The Big Saturday Illusion de Furry Things

Sortie : 1995
Produit par Ken Gibson
Label : Transe Syndicate


Le shoegaze, c’est avant tout du n’importe quoi : l’album débute sur un congrès de distorsions et de drone (« Introism »), qui ressemblent à des invocations orientales, au sein duquel la voix apathique de Ken Gibson se fait à peine entendre, et se termine sur un long expérimental dadaïste parachevant le travail d’un crescendo crispant et hérissé (« Nothing from zero »).
Entre ces deux chansons, les Furry Things se livreront à peu près à toutes les expérimentations folles possibles, ce qui les emmèneront à faire quelques erreurs (la flûte au milieu de ce tourbillon qu’est « Colortime »), mais aussi à fournir à l’auditeur des pépites noisy auquel il ne s’attendait pas (l’excellent « Take you away », qui aurait pu être un tube). Certains morceaux instrumentaux ne seront là que pour torturer les guitares (« Cats » ou « Lawnmower Sounds), sortes de « bruits blancs » vaguement étranges. Quant à « Porno Queen’s Love Dive », on dirait une sirène de police qui hurle à n’en plus finir.

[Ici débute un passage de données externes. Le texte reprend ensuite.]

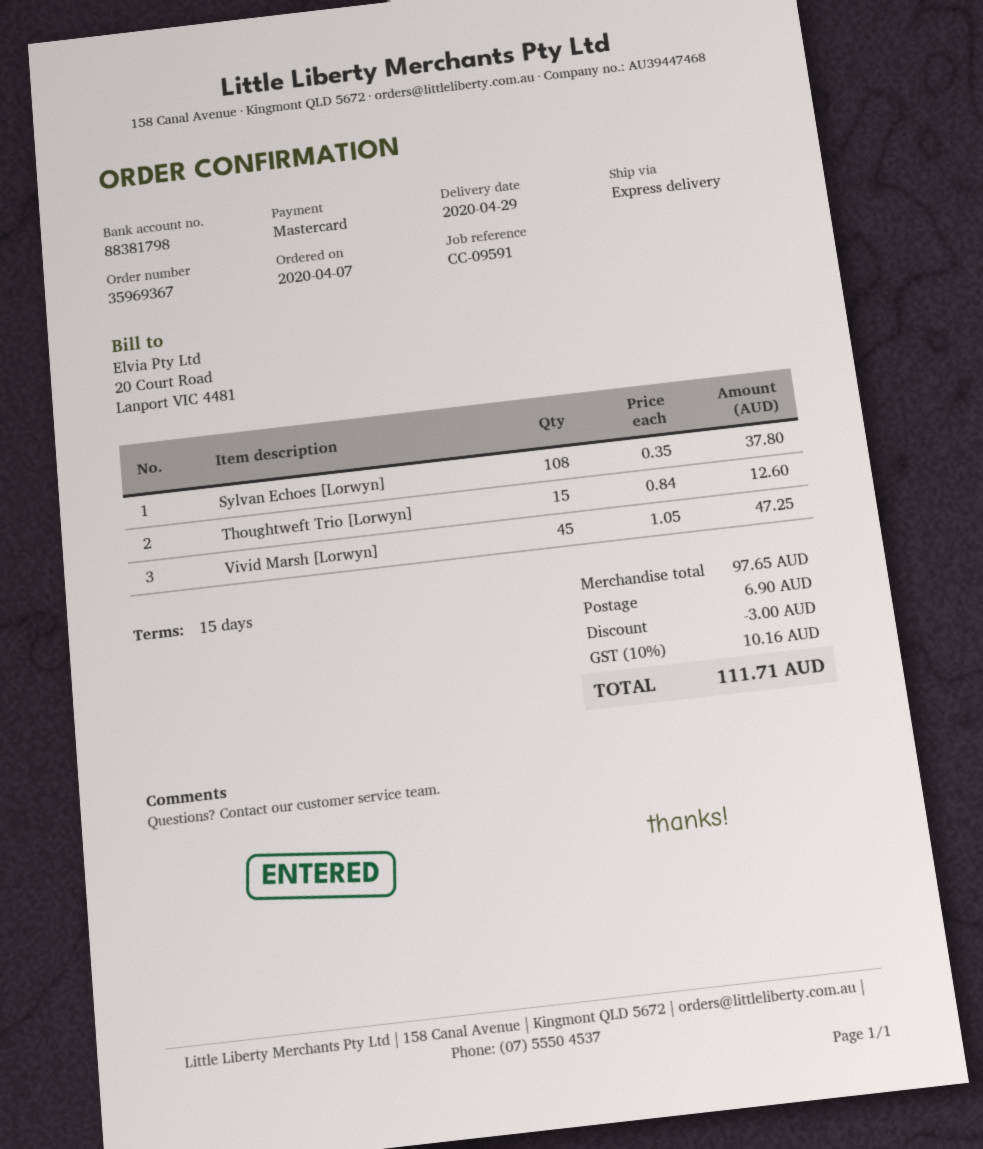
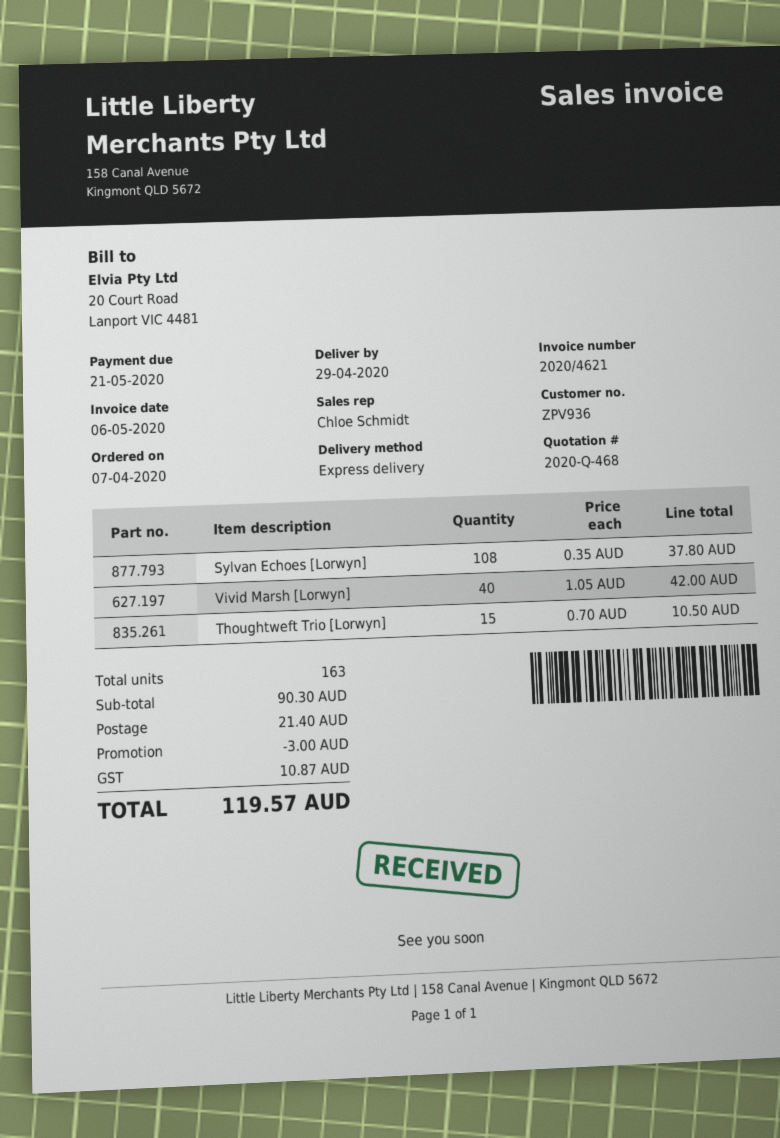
Thoughtweft Trio [Lorwyn]: 15 x 0.84 = 12.60 -> 15 x 0.70 = 10.50
Vivid Marsh [Lorwyn]: 45 x 1.05 = 47.25 -> 40 x 1.05 = 42.00
subtotal: 97.65 -> 90.30
shipping: 6.90 -> 21.40
tax: 10.16 -> 10.87
total: 111.71 -> 119.57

Alors qu’ils détiennent entre leurs mains une écriture pop absolument prenante et parfaitement ancrée dans les nineties (époque My Bloody Valentine, The Breeders et Sebadoh), ces californiens ne pourront s’empêcher de couvrir tout ça de saturations harassantes, comme sur « Still California » par exemple, ou l’insoutenable « Attic », sorte de dub passé au mixer. Honnêtement, on ne peut pas dire que les guitares soient tendres, contrairement aux voix, toujours douces et fatiguées. Il faut se méfier dès lors qu’on monte le son car les saturations quasiment omniprésentes ne ménageront rien, en dépit du tempo plutôt lascif adopté (sur « Piled High » et ses huit minutes passionnantes)
Le shoegaze, c’est aussi une morgue éhontée et capricieuse, à l’image de l’espiègle Cathy Shive, qui entre la pagaille ou l’ordre, choisira toujours la première option, bien plus fun. Même si on a souvent du mal à les suivre dans leurs délires, à force de saturations éprouvantes.